Any member of staff, visitor, volunteer, parent or child can raise a concern about the safety or welfare of a child.
How?
- Staff have access to a secure system called CPOMS and are required to use it to record (write) their concern.
- Visitors and supply staff are required to hand over a concern in person and on the same day to a member of the safeguarding team.
- CPOMS automatically alerts our safeguarding team to the concern
- For serious [child protection] concerns, everyone is expected to speak in person to a member of the safeguarding team as well as make their written report.
- The Designated Safeguarding Lead (Mrs Camps) or one of the deputies will respond to the concern as soon as possible and immediately if it is potentially very serious; if a child is thought to have been significantly harmed or will be significantly harmed, for example.
What will Mrs Camps or one of the deputies do?

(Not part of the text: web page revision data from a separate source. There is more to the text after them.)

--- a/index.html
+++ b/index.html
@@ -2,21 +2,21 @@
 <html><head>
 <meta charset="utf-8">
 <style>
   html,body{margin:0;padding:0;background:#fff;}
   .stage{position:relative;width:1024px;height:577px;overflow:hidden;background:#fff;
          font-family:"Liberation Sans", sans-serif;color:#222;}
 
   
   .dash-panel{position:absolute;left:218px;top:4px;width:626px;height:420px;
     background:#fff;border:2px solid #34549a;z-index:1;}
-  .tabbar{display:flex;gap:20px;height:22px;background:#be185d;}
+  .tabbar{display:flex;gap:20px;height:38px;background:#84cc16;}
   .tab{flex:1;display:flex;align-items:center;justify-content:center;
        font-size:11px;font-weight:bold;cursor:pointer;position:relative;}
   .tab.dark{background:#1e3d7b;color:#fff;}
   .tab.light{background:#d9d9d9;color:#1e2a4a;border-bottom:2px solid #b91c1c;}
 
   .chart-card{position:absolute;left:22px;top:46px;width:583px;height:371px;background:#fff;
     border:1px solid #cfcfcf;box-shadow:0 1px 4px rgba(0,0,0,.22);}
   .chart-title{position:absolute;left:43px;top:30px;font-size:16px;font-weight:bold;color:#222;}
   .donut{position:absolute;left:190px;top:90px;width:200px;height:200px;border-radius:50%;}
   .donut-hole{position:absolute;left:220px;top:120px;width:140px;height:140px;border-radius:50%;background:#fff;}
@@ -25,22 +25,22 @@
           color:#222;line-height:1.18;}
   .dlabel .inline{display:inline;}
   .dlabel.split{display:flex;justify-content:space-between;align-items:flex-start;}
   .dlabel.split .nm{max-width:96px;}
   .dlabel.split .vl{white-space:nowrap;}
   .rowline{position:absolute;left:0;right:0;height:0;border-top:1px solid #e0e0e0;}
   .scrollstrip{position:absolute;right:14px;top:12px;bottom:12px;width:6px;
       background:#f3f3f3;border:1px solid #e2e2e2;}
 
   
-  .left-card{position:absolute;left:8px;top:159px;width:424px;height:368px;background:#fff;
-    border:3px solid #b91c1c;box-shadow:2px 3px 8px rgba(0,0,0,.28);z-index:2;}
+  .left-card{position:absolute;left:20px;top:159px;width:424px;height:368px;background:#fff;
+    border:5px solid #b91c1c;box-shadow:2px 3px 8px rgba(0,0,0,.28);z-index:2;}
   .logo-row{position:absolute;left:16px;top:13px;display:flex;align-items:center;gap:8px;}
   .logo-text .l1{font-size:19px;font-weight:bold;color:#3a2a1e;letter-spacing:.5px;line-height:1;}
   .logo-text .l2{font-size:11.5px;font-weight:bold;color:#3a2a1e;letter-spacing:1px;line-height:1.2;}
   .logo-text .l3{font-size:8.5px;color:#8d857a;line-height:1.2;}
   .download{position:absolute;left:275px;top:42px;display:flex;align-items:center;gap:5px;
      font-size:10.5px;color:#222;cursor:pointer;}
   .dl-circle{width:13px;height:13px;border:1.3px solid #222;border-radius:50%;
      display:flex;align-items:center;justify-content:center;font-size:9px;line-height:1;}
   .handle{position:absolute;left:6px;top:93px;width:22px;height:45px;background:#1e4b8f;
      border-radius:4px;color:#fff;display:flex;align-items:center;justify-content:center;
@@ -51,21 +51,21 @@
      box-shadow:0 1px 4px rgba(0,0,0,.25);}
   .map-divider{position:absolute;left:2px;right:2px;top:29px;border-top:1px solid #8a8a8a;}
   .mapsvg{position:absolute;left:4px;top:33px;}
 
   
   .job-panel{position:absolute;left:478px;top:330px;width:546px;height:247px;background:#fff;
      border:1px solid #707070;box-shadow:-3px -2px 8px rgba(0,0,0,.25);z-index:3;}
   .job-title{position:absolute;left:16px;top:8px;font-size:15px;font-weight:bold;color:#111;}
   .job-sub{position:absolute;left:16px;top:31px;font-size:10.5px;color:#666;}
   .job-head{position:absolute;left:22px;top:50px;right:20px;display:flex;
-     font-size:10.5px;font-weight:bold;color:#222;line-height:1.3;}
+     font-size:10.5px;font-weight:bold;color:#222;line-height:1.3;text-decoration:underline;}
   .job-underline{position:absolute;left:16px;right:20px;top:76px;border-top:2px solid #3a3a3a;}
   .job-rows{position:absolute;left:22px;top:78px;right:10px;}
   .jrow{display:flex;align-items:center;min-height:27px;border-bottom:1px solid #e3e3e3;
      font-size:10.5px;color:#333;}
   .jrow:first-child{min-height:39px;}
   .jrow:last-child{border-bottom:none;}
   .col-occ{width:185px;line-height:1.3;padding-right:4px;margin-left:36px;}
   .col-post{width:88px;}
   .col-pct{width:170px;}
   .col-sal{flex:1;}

- The child will be spoken to.
- This is done in a very careful way. The safeguarding team is trained to speak to children about what may have happened to them or what they are worried about and do so compassionately, respectfully and without leading the conversation or asking leading questions.

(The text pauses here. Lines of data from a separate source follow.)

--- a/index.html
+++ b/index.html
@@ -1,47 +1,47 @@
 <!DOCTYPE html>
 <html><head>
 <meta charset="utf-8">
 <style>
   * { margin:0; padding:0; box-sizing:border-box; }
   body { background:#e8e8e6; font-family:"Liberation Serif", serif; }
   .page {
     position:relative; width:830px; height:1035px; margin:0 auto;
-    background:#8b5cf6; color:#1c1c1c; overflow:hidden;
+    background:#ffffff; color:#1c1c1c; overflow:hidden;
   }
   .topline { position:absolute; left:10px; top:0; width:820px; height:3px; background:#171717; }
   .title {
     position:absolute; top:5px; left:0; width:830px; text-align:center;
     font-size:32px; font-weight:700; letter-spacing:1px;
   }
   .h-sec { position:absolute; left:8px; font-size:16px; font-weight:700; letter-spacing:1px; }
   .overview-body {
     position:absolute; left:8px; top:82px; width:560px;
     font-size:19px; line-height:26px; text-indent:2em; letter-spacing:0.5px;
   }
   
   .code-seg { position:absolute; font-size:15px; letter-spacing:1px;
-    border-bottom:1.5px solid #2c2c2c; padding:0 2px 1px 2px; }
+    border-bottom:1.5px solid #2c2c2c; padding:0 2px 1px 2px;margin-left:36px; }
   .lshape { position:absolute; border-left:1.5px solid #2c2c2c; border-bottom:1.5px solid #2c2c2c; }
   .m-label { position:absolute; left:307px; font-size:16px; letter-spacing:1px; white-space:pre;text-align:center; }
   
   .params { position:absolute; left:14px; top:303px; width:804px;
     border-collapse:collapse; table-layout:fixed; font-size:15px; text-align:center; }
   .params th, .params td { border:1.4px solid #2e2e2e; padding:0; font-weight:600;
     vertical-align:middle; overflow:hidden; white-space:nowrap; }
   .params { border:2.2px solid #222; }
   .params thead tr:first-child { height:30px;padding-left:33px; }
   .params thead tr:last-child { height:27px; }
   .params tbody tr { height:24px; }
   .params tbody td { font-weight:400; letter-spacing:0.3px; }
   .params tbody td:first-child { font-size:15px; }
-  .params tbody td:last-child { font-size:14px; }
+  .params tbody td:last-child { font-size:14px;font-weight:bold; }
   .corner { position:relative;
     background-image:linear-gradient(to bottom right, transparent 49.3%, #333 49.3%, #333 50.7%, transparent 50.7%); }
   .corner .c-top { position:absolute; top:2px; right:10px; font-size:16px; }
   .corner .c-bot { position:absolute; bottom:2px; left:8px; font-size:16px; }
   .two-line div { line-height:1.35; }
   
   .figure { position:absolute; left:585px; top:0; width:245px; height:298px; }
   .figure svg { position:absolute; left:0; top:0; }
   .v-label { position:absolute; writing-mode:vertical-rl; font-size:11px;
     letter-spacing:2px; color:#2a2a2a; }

- Children are not interrogated.
- Children are believed.
- Secrets are never kept, and promises to keep them never made
- Children are told if further action needs to be taken and what this is.
- Parents or Carers will be contacted
- In most cases, parents/ carers will be asked to come to school to speak to two safeguarding team members.

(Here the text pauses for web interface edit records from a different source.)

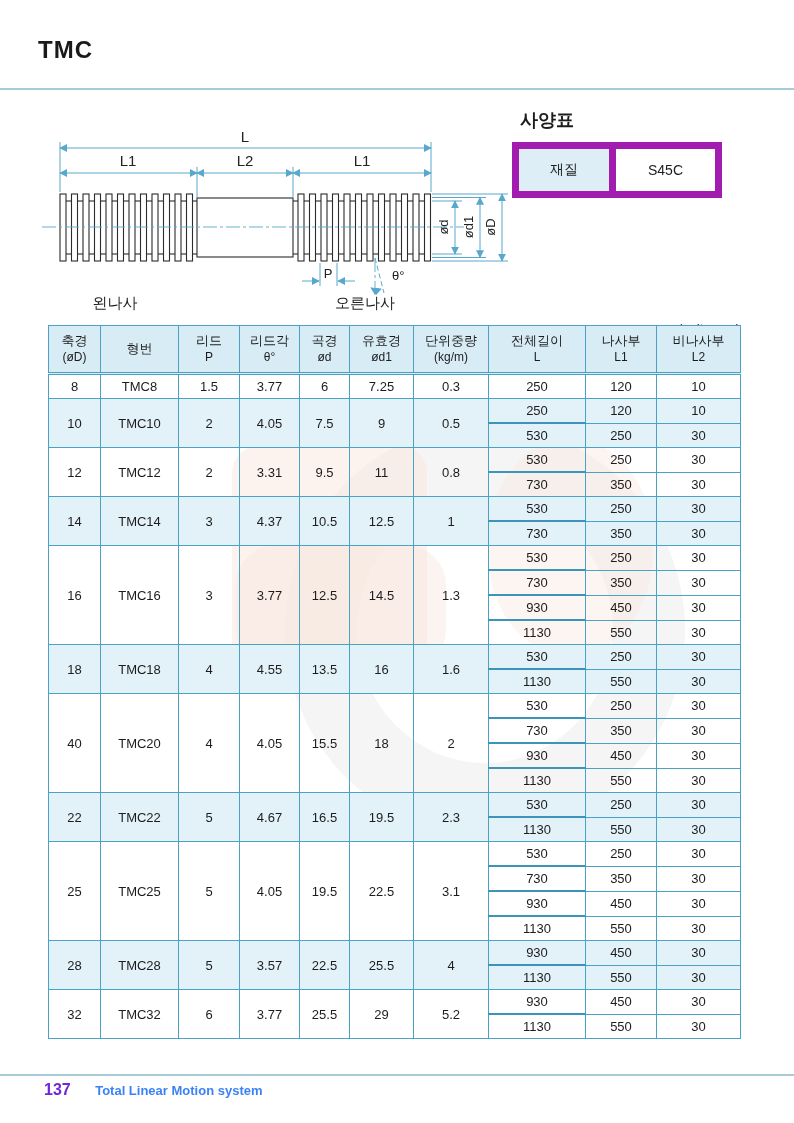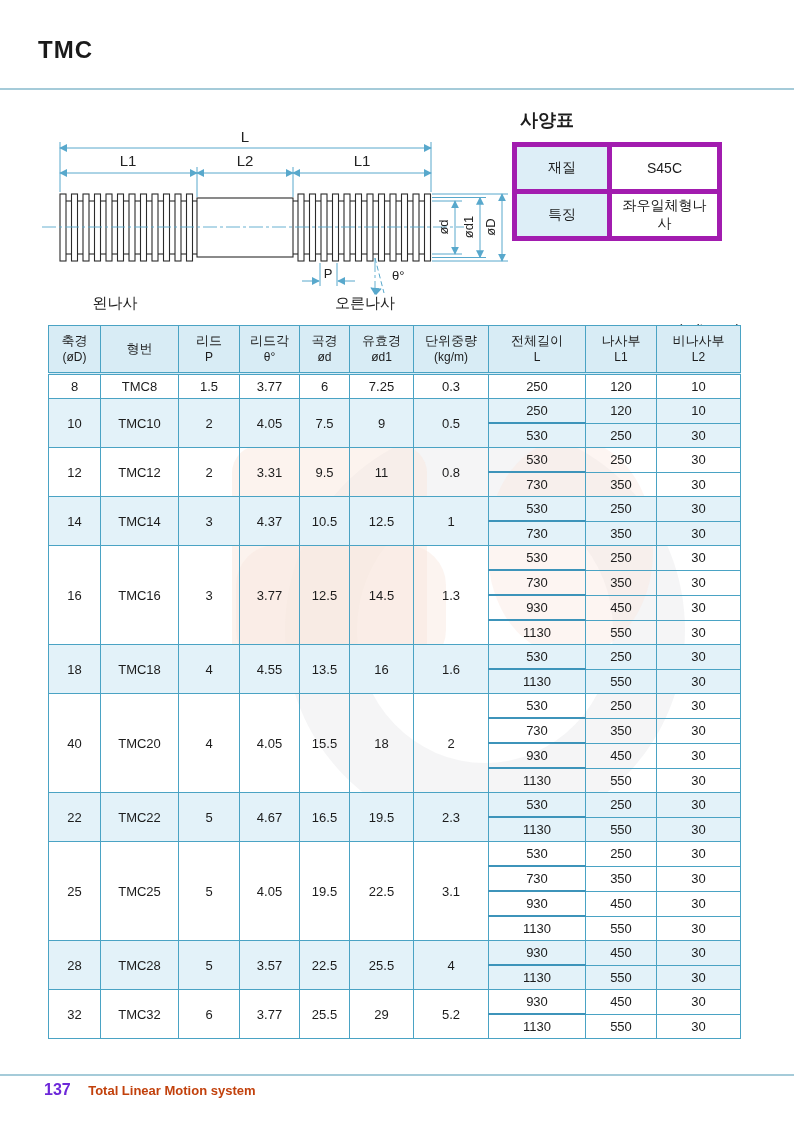--- a/index.html
+++ b/index.html
@@ -27,21 +27,21 @@
   .dimdash{stroke:#58a8cc;stroke-width:1;fill:none;stroke-dasharray:5 3;}
   .cl{stroke:#58a8cc;stroke-width:.9;stroke-dasharray:14 3 3 3;}
   .drawing text{font-family:"Liberation Sans","DejaVu Sans",sans-serif;fill:#222;}
   .dimlabel{font-size:15px;}
   .dialabel{font-size:13px;}
   .thrlabel{font-size:15px;}
 
   
   .spec-title{position:absolute;left:520px;top:108px;font-size:18px;font-weight:600;z-index:1;}
   .spec-table{position:absolute;left:512px;top:142px;width:210px;border-collapse:collapse;z-index:1;}
-  .spec-table td{border:5px solid #a21caf;font-size:14px;text-align:center;vertical-align:middle;padding:2px 4px;}
+  .spec-table td{border:7px solid #a21caf;font-size:14px;text-align:center;vertical-align:middle;padding:2px 4px;}
   .spec-table td.lab{background:#ddeef7;width:82px;}
   .spec-table tr.r0 td{height:38px;} .spec-table tr.r1 td{height:46px;}
   .spec-table tr.r2 td{height:38px;} .spec-table tr.r3 td{height:38px;}
 
   
   .unit-note{position:absolute;left:48px;top:321px;width:692px;text-align:right;font-size:13px;z-index:1;}
   .table-wrap{position:absolute;left:48px;top:325px;width:692px;z-index:1;}
   .dim-table{width:692px;border-collapse:collapse;table-layout:fixed;}
   .dim-table th,.dim-table td{border:1px solid #4aa3c4;text-align:center;vertical-align:middle;
                               font-size:13px;padding:0;background:transparent;}
@@ -50,21 +50,21 @@
   .dim-table thead .h2{font-size:12px;}
   .dim-table thead .h2:empty{display:none;}
   .dim-table tbody td{height:23px;}
   .dim-table td.tint{background:#e3f2f9;}
   .dim-table td.thick-sep{border-bottom:2px solid #3d94ba;}
 
   
   .bottom-rule{position:absolute;left:0;top:1074px;width:794px;height:2px;background:#a5cbd9;}
   .footer{position:absolute;left:44px;top:1081px;z-index:1;}
   .footer .pno{font-size:16px;font-weight:800;color:#6d28d9;}
-  .footer .ftx{font-size:13px;font-weight:700;color:#c2410c;margin-left:13px;}
+  .footer .ftx{font-size:13px;font-weight:700;color:#3b82f6;margin-left:20px;}
 </style>
 </head>
 <body>
 
 <div class="page">
 
   <div class="page-title">TMC</div>
   <div class="top-rule"></div>
 
   <div class="wm wm-gray"></div>
@@ -199,24 +199,20 @@
     <text class="thrlabel" x="325" y="190" text-anchor="middle">오른나사</text>
   </svg>
 
   <div class="spec-title">사양표</div>
   <table class="spec-table">
     <tbody>
         <tr class="r0">
       <td class="lab">재질</td>
       <td>S45C</td>
     </tr>
-    <tr class="r3">
-      <td class="lab">특징</td>
-      <td>좌우일체형나사</td>
-    </tr>
   </tbody>
     </table>
 
   <div class="unit-note">(unit : mm)</div>
   <div class="table-wrap">
     <table class="dim-table">
       <colgroup>
         <col style="width:52px">
           <col style="width:78px">
           <col style="width:61px">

- A record will be made of the conversation. One member of the team will lead, and the other will take notes which will be added to the CPOMS record.
- An explanation of our duty of care and possible next steps will be given.
- Parents/ Carers will be listened to and treated respectfully. However, it is not our job to decide on what has happened or investigate further, other than listening to and reporting accurately what a child has said or how they have presented.
- Parents/ Carers may be challenged appropriately.
What are the possible next steps?
- Advice and offer of support.
- The safeguarding team may agree that contact with the safeguarding hub is unnecessary and will seek to advise families and offer support.
- Support could be offered by the school, by referral to a MAST advice session or full referral to MAST for allocation of family support.
- Contacting the Safeguarding Hub
- The Safeguarding Hub is part of Sheffield City Council and is staffed by Social Care workers who can discuss the concern with us and agree on actions. We can contact them by telephone or by sending a written referral called a MACF.
- Social care may decide that the concern does not meet their threshold (is not serious enough) for them to become involved, and we may be advised to speak to the family about a referral to MAST.
- Social Care may decide to make contact with the family to discuss the concern.
- Social Care may decide the concern is serious enough to see the child in school immediately.
- Social care may decide to hold a strategy meeting where professionals (including the school) decide together if the concern meets the threshold for a section 47 (child protection) investigation.
Why believe very young children?
- We do not choose between the child and the parents/ carers when there is a disagreement about what has happened.
- We record what both parties say and refer to statutory agencies that can investigate and make such decisions.
- All staff at Manor Lodge would rather be wrong 100 times so as not to miss the 1 child that really needs our help.